Non servono ad altro che a dire questo, che non c’è più senso». Eppure trovare le parole, saper raccontare e attraverso il racconto tenere aperto il varco tra i vivi e i morti è compito primario del rabbino. «Con il passare degli anni mi pare proprio che il mestiere più vicino a quello che faccio io un nome ce l’abbia: narratore» perché, spiega, nei momenti cruciali della vita si ha bisogno di storie che aiutino a comprendere la propria stessa storia e quella di chi ci lascia. Ricordare è un imperativo della tradizione e della cultura ebraiche; bisogna narrare e ascoltare la vita e le azioni di chi se ne va, o se ne è andato da tempo ma proprio in virtù della narrazione resta presente e vivo in chi ascolta. Fanno proprio questo i racconti sacri di cui parla Horvilleur, «aprono un varco fra i vivi e i morti. Il ruolo del narratore è quello di stare sulla soglia, per garantire che resti aperta».
Una soglia, un passaggio ma verso dove? La domanda più dura di chi resta è sempre: dove va, dove è andato? Come chiede, impietrito, a Delphine Horvilleur il bambino che ha perso il suo fratellino: «Devo sapere dove è andato Isaac. Perché non so dove guardare, per cercarlo». A lungo la tradizione ebraica, prima di ipotizzare una vita dopo la morte, ha risposto soltanto: nello Sheol, luogo di non vita e non morte, simile all’Ade dei greci. La radice della parola Sheol significa domanda. Come a voler dire che «dopo la morte, ognuno di noi cade nella domanda e lascia gli altri senza risposta». Sul dopo la morte l’ebraismo non offre certezze, ma lascia spazio all’interrogativo e a diverse risposte possibili: «dopo la nostra morte c’è quel che non sappiamo. C’è quel che a noi non è stato ancora svelato…». Resteremo tra i vivi nelle azioni che essi compiranno grazie al fatto che siamo vissuti.
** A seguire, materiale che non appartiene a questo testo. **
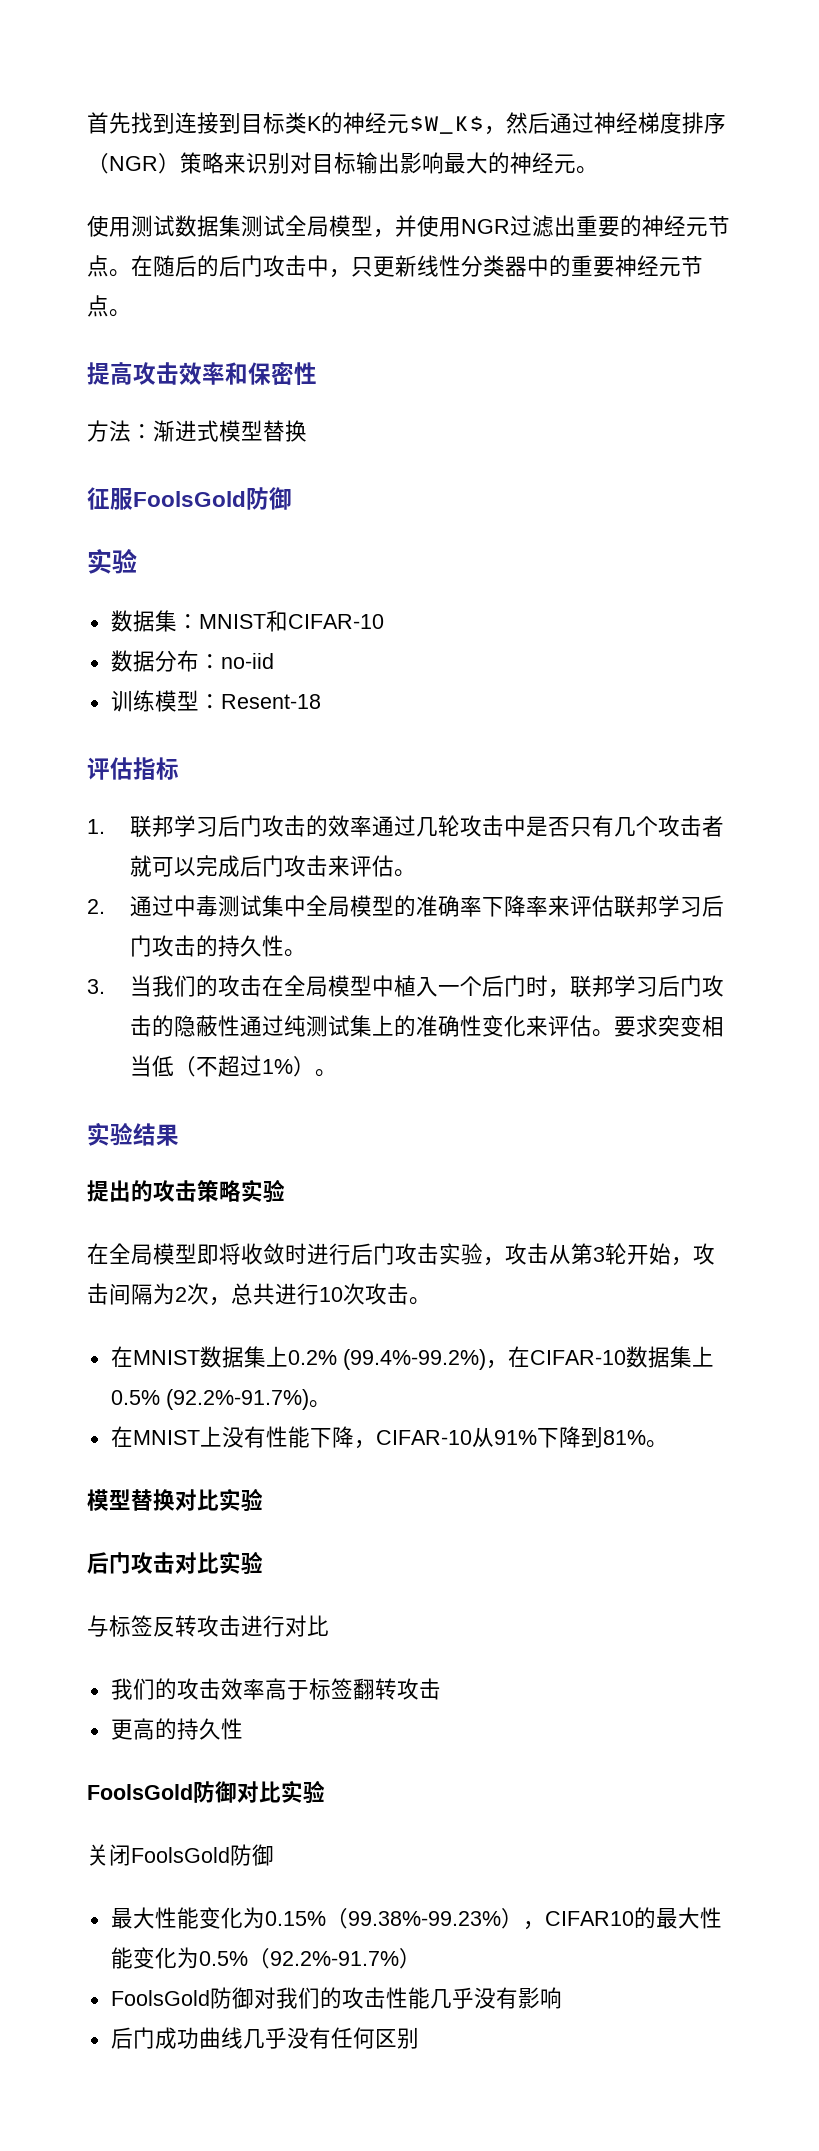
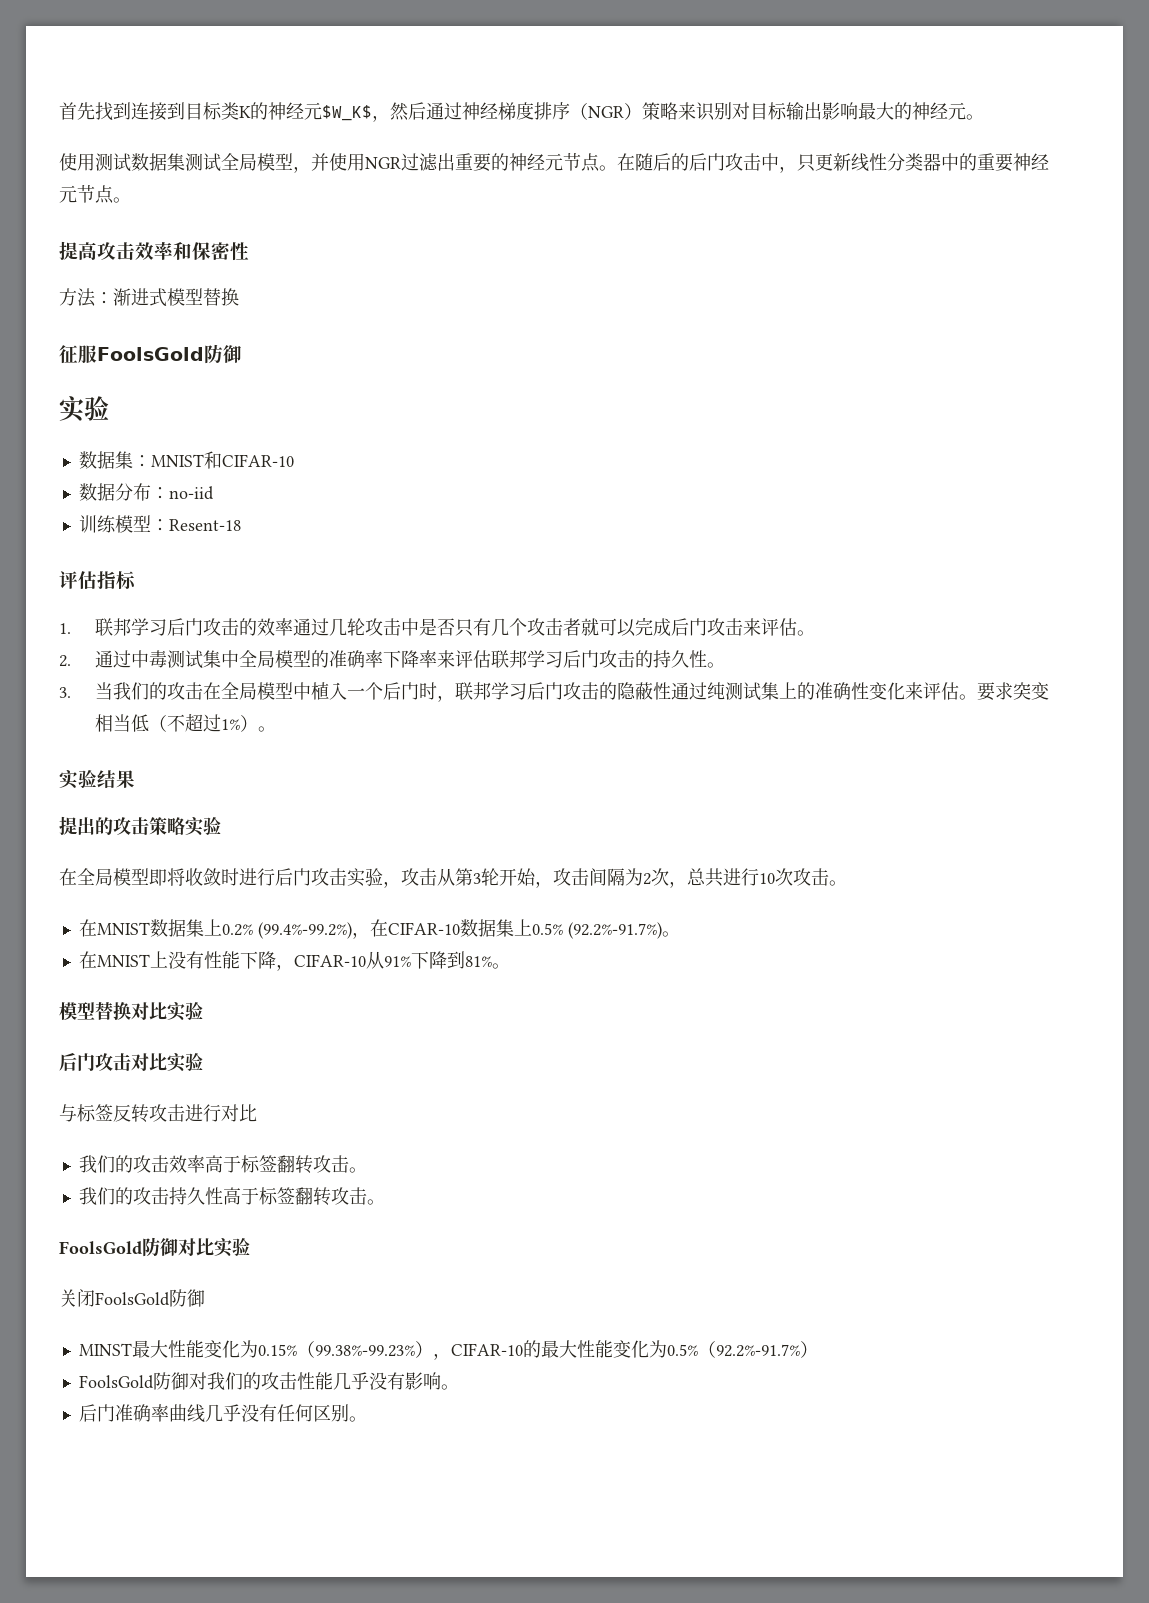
[110,1718,243,1740] // 更高的持久性 -> [348,1167,367,1173] [78,1187,385,1206] 。 // 我们的攻击持久性高于标签翻转攻击。
(274, 1855) none -> [78,1343,132,1356] MINST
[544,1911,634,1926] CIFAR10 -> [450,1343,523,1356] CIFAR-10
[110,2027,199,2049] // 后门成功 -> [440,1384,459,1390] [78,1404,169,1422] 。 // 后门准确率
(419, 2038) none -> [348,1416,367,1422] 。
Può darsi, ma forse non basta se, giunta quasi alla fine del suo libro, Horvilleur prorompe in un desiderio che le sgorga dal cuore e dall’essere stata vicina a tante persone in lutto: «voglio credere più che mai a un ideale ebraico atavico: quello della resurrezione dei morti. Voglio sperare che esista una possibilità di ritorno alla vita degli esseri umani, dei loro amori o delle loro idee. Quanto mi piacerebbe assistervi da viva».
Raccontando la sua esperienza, l’accompagnamento di persone famose come Simone Veil e Elsa Cayat, vittima dell’attentato a Charlie Hebdo, o sconosciute come una sua cara amica o il fratellino di Isaac, Delphine Horvilleur parla soprattutto di amore per la vita. E lo fa con delicatezza profonda, con leggera auto-ironia quando parla di sé, con sincera sensibilità e simpatia umana, con il tocco lieve di chi sa di potere soltanto posare la mano sulla spalla di chi soffre per offrirgli comprensione e speranza.